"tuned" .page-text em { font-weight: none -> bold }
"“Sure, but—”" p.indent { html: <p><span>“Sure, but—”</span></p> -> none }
======
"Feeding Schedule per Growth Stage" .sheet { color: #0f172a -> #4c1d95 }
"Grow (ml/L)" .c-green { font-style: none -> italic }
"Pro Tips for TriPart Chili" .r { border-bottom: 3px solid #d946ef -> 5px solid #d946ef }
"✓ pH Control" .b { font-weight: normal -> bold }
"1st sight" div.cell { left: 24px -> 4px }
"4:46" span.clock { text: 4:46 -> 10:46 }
======
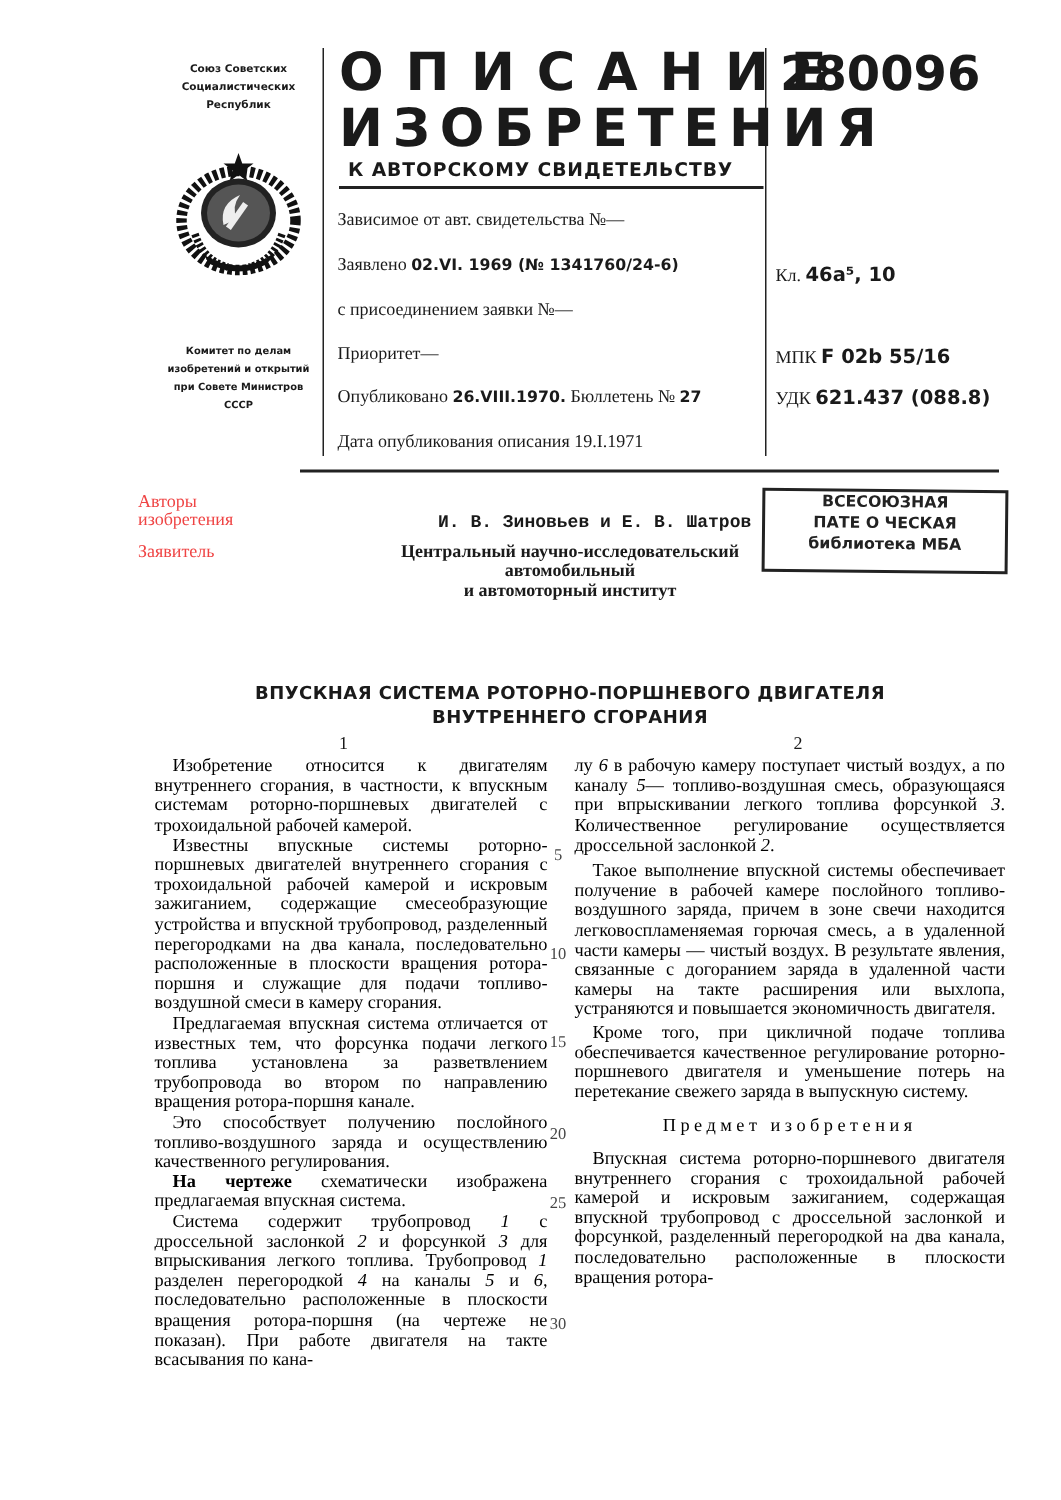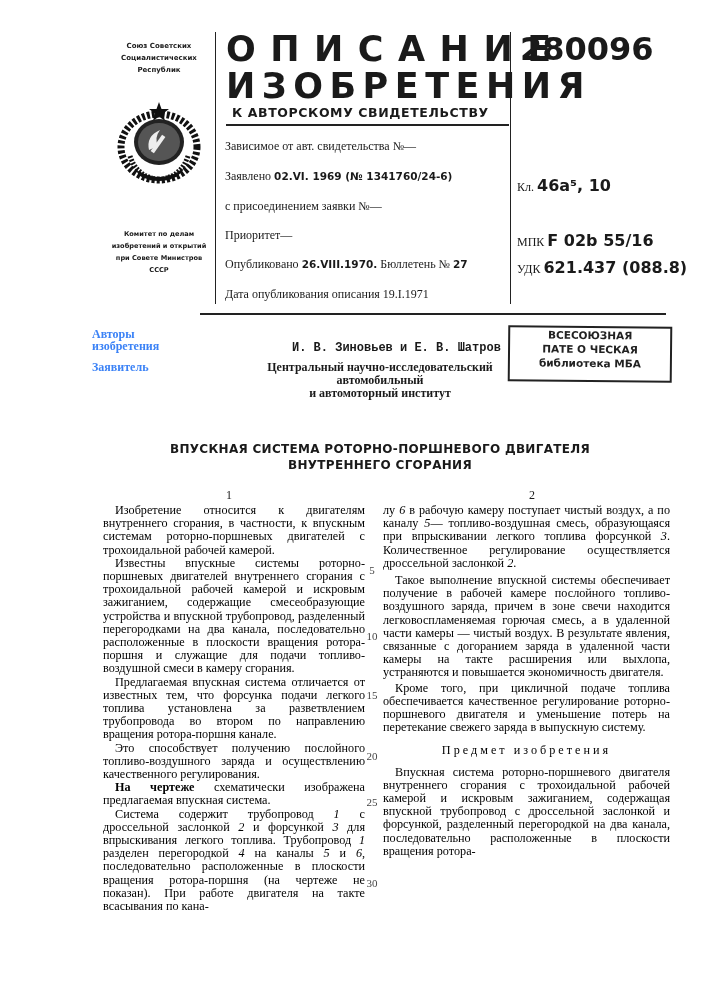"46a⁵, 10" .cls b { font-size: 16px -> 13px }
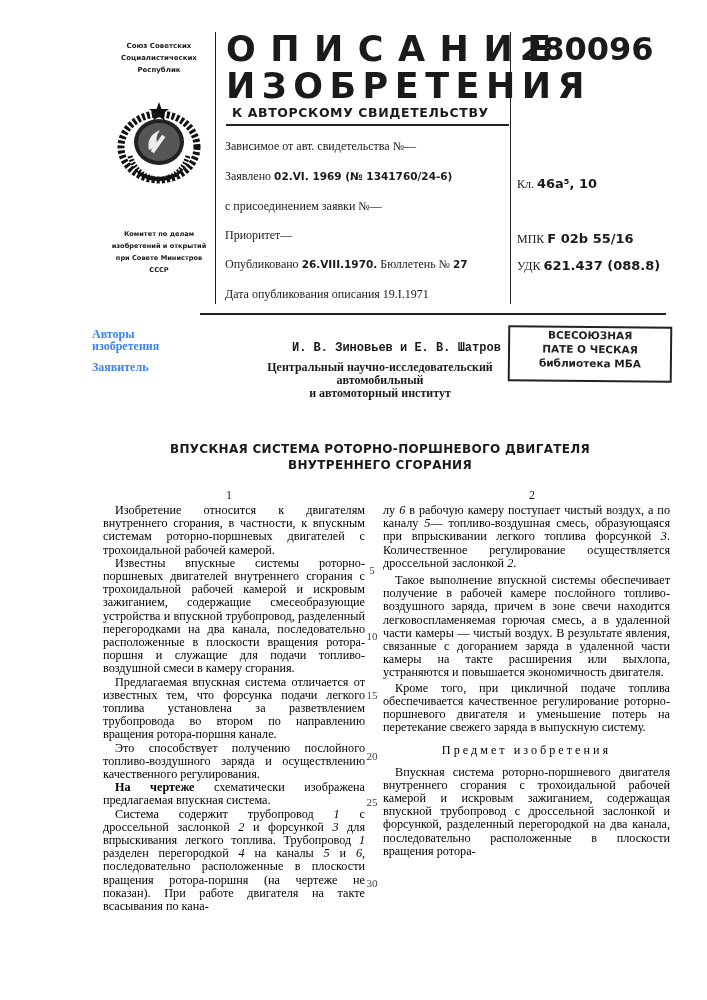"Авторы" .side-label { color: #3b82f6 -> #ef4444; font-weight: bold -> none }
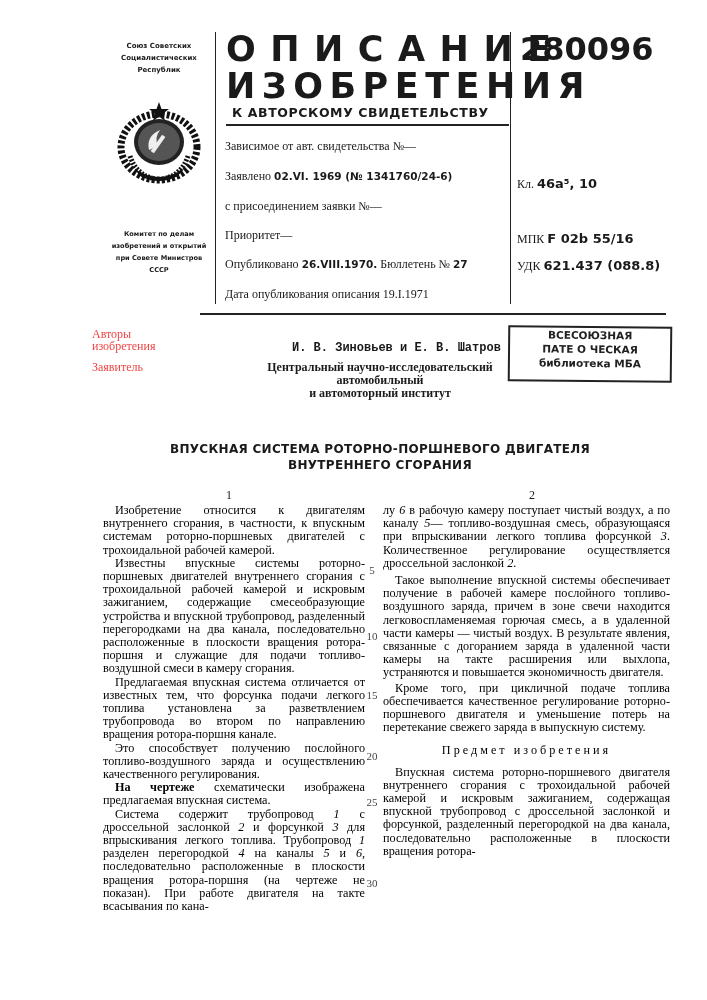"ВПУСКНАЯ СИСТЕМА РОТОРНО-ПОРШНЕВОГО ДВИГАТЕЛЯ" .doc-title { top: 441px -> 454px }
======
What you should do.
For this task, return exactly the stretch of the listing above from the line with "font-size: 16px ->" through the line with "top: 441px ->", inclusive and without pictures.

Solved problem.
"46a⁵, 10" .cls b { font-size: 16px -> 13px }
"Авторы" .side-label { color: #3b82f6 -> #ef4444; font-weight: bold -> none }
"ВПУСКНАЯ СИСТЕМА РОТОРНО-ПОРШНЕВОГО ДВИГАТЕЛЯ" .doc-title { top: 441px -> 454px }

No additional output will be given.